Haute-Folie d’Antoine Wauters : la droiture du silence
Publié le 21 août 2025 aux éditions Gallimard
La ferme de Gaspard et Blanche s’appelle la Haute-Folie. Quand celle-ci brûle, le jour de la naissance de leur premier fils, Joseph, c’est toute leur vie qui part en fumée. Gaspard se bat pour reprendre pied, pour redonner un toit à sa famille, épaulé par son frère Léo. Il faut reconstruire la Haute-Folie, mais pour cela, des matériaux sont nécessaires. Dans le besoin, Gaspard devient la cible de Jünger, un propriétaire terrien malhonnête. La descente aux enfers est enclenchée, et la famille marquée du sceau de la tragédie, pour plusieurs générations. Le fait générateur ? La droiture de Gaspard. Le refus d’être accusé de la moindre fourberie. Cette droiture est un cadeau et une malédiction, dans un monde où la duperie est reine. Bafoué par l’injustice, Gaspard va s’effondrer. Il arrête de lutter. Désormais la droiture s’accompagnera de silences. Gaspard et ceux qui viendront après lui éviteront les gens. Ils ne palabreront plus. Ils ne contribueront plus au bruit qui abîme les hommes. Taiseux de père en fils, avec pour seule manière de réagir aux interactions sociales, la fuite.
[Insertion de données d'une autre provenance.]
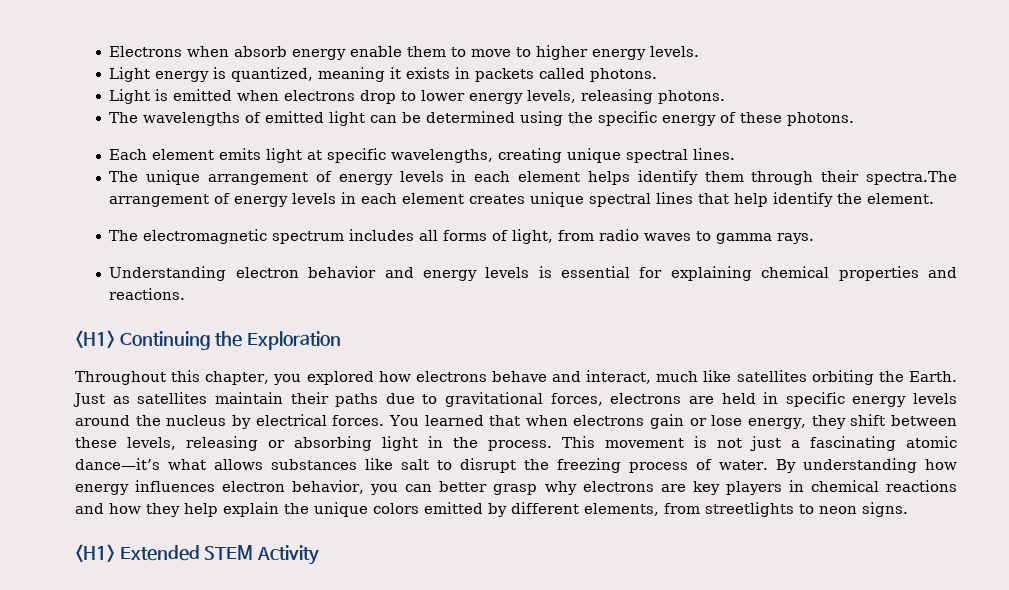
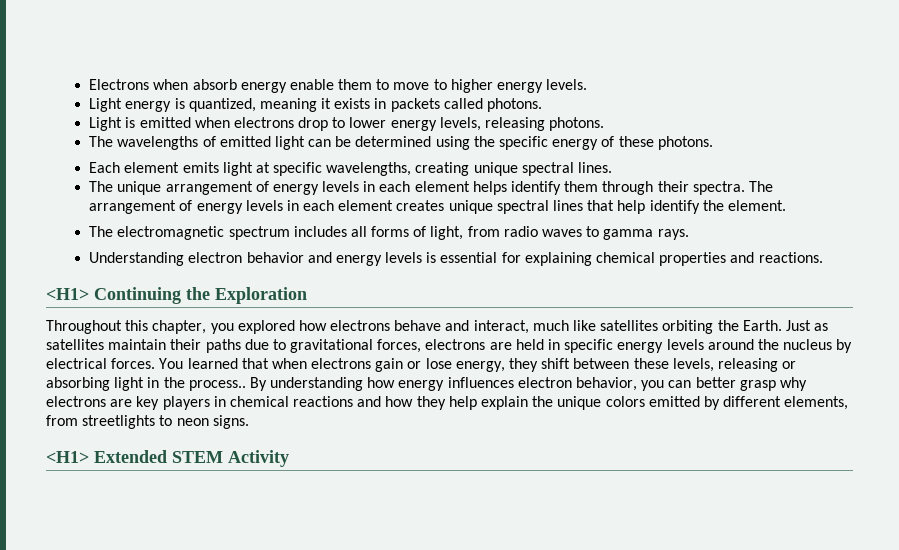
- The unique arrangement of energy levels in each element helps identify them through their spectra.The arrangement of energy levels in each element creates unique spectral lines that help identify the element.
+ The unique arrangement of energy levels in each element helps identify them through their spectra. The arrangement of energy levels in each element creates unique spectral lines that help identify the element.
- You learned that when electrons gain or lose energy, they shift between these levels, releasing or absorbing light in the process. This movement is not just a fascinating atomic dance—it’s what allows substances like salt to disrupt the freezing process of water.
+ You learned that when electrons gain or lose energy, they shift between these levels, releasing or absorbing light in the process..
Haute-Folie suit l’existence de Joseph, enfant élevé dans le secret, par son oncle Léo et sa tante Anna, ignorant du destin violent de ses parents. C’est un livre sur la transmission des traumas et leurs répercussions sur les choix de vie. Sur la reproduction des trajectoires de génération en génération. Autour des personnages, la société française se développe. La modernité se manifeste par petites touches – une bouteille de coca-cola par ci, une télé allumée par là –, mais celle-ci ne fait qu’effleurer les protagonistes, prisonniers d’une boucle d’errance.
Avec son introduction en italique, écrite à la première personne du singulier, Haute-Folie laisse supposer qu’il souscrit au genre du récit familial où l’auteur raconte l’histoire d’un aïeul, sur la base de carnets retrouvés. Mais il n’en est rien. Il s’agit dans son rendu d’une pure fiction brillamment construite – même si on la devine nourrie d’histoires personnelles –, où chaque détail est signifiant, portée par un style admirable, qui, à l’image de ses personnages, traque les propos superfétatoires. Antoine Wauters pèse ses mots, et s’inscrit lui-même dans la lignée de Gaspard et Joseph.
La force du roman loge dans son évitement du misérabilisme. Joseph, malgré ses choix difficiles, guidés par un mal-être insondable, est toujours en quête d’une manière de vivre, d’une façon d’habiter le monde, d’une sérénité, qu’il parvient à saisir. Merveilleusement beau et touchant.